Come approfondito ieri, alcune squadre di Serie A hanno le mani legate sul mercato per via dei vincoli sugli extracomunitari acquistabili. Questa regola impone alle squadre nostrane di poter prendere al massimo due calciatori provenienti da Paesi non facenti parte dei 28 paesi dell'Unione Europea o da Islanda, Liechtenstein, Norvegia e Svizzera. Di questi due calciatori, uno deve essere un nazionale, l'altro deve arrivare in sostituzione di un altro extracomunitario ceduto all'estero nella stessa stagione.

Risulta subito evidente l'illogicità di una regola che ha come fine quello di spingere le squadre di club a puntare sugli italiani, ma che poi non può, giustamente e doverosamente dopo la sentenza Bosman, metter limitazioni a giocatori provenienti da altri 31 nazioni. Anzi, l'Italia viola in verità il disposto altre due sentenze, sempre della Corte di Giustizia Europea, quelle sul caso Malaja e sul caso Kolpak che, in sintesi, aprono le porte dei club comunitari, di qualsiasi sport, anche ai giocatori aventi nazionalità di paesi che hanno accordi di libero scambio con l'Unione. Rispettarla, come si dovrebbe fare, significherebbe non mettere limitazioni a circa un centinaio di altri Paesi, l maggior parte da Africa ed est Europa.

Appurato quindi che non serve a nulla se non, appunto, a limitare la scelta dei club in fase di calciomercato, andiamo a vedere qual è la situazione negli altri top campionati europei:

-Inghilterra

Nel campionato più conservatore vige la regola dei permessi di soggiorno per i calciatori non facenti parte dei 31 paesi di cui sopra. Questi sono rilasciati solo per i giocatori di alto profilo e che possono dare un contributo al campionato.
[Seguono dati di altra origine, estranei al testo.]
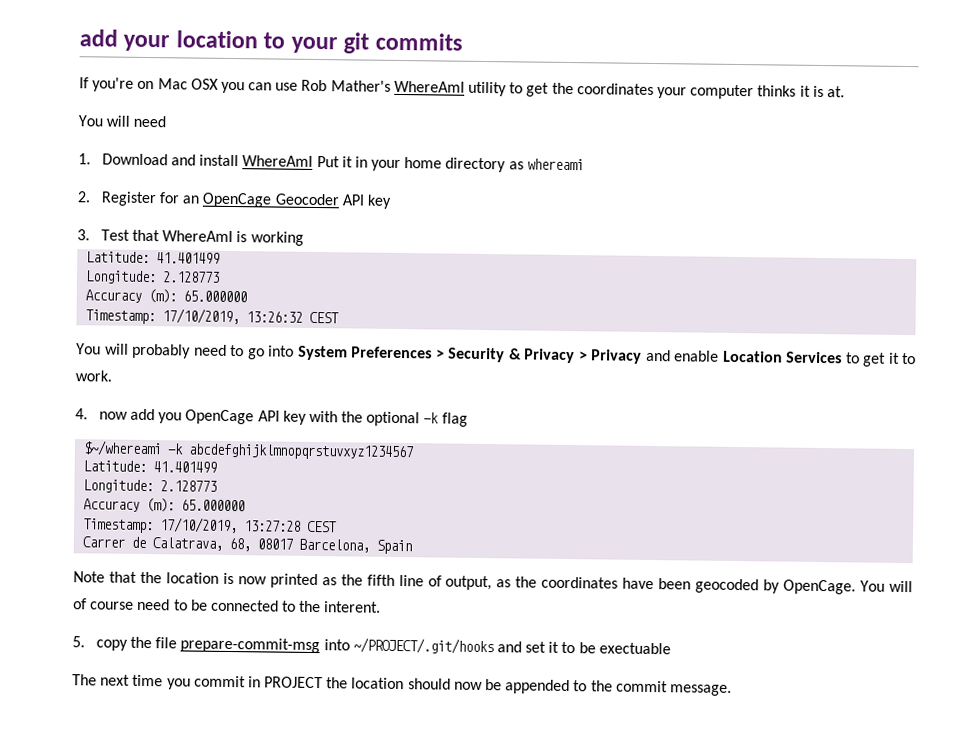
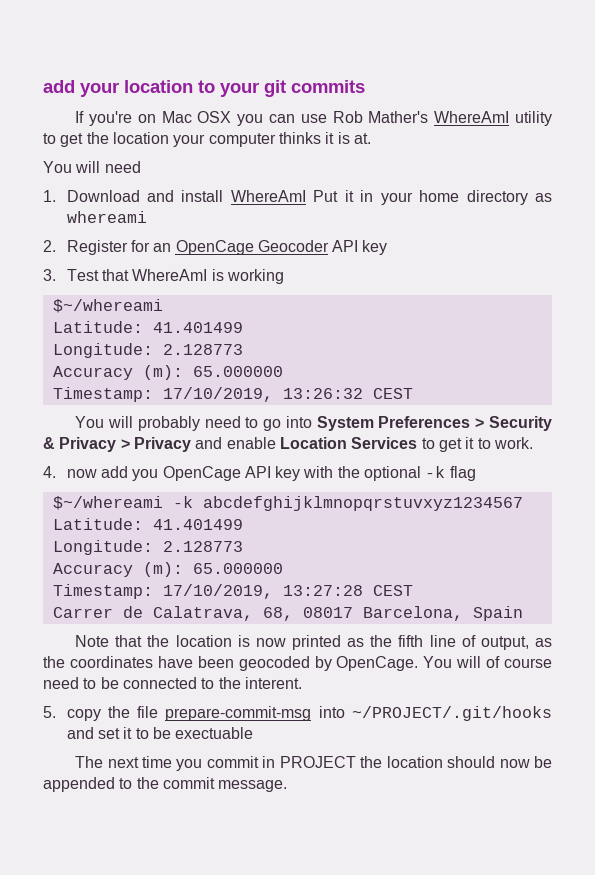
[576,83,654,95] coordinates -> [112,132,169,144] location
(304, 238) none -> [52,299,163,313] // $~/whereami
L'altezza di questo profilo viene misurato in base alle presenze in nazionale, secondo un sistema progressivo di presenze negli ultimi due anni in base alla posizione nel Ranking Fifa, più la nazionale è in alto e meno presenze sono necessarie, ma solo fino alla posizione 50 (qualche anno fa era 70, poi abbassata senza motivo sfruttando l'onda Kane). Per i giocatori che non rispettano i criteri o la cui nazionale è sotto la posizione 50 nel ranking vanno assegnati dei punti in base al costo del cartellino, allo stipendio, al livello della squadra di provenienza per decidere sul permesso di lavoro. Un sistema cervellotico, oltre che inutile. Molto più utile il numero minimo richiesto di giocatori provenienti dal vivaio del club e nazionale (4+4 come in Italia e per le coppe europee).

-Spagna

Situazione molto diversa in Spagna dove non si tiene conto dei giocatori non europei acquistati, ma di quelli iscritti nella lista dei 25 per il campionato. Possono essercene al massimo tre, ma la regola incide molto meno poichè sono equiparati ai comunitari i giocatori provenienti da paesi firmatari di trattati di libero scambio. Inoltre i giocatori escono dal conteggio dei tre dopo 5 anni di militanza in Spagna che diventano due per le nazioni ex colonie spagnole come quelle sudamericane.

-Francia

Anche qui, come in Spagna, non si guarda agli acquisti, ma ai giocatori da poter schierare e i posti sono 4. Anche qui sono equiparati ai comunitari i giocatori di paesi firmatari di accordi. Dopo 5 anni di residenza in Francia, si può richiedere la cittadinanza.

-Germania

In Germania non c'è alcun limite sugli acquisti di giocatori non comunitari. Non c'è nemmeno il limite dei 25, ma solo quello dei calciatori cresciuti nel vivaio, 4+4 come quasi ovunque. 

Non adottano restrizioni per i non europei anche altri campionati importanti come Portogallo, Belgio e Olanda (quest'ultima richiede solo un salario minimo).

A parte Inghilterra e Italia quindi, quasi tutti adottano un sistema piuttosto aperto che non sembra incidere sul valore dei club o della nazionali. L'Inghilterra da esempio non può funzionare perchè è economicamente molto più forte e i problemi tecnici vengono fuori già in Premier al di sotto delle grandi.

Così come in Italia, nonostante i limiti che quindi non aiutano Mancini e non fanno altro che danneggiare i nostri club. Molto meglio quindi lavorare sui vivai e facilitare l'inserimento dei giovani ridando credibilità alle serie inferiori, a partire dalla bassa Serie A, ai minimi storici. E togliere le restrizioni medievali e illegittime che però purtroppo incontrano, in questo momento storico, un ingiustificato consenso popolare costantemente alimentato solo per tornaconti politici.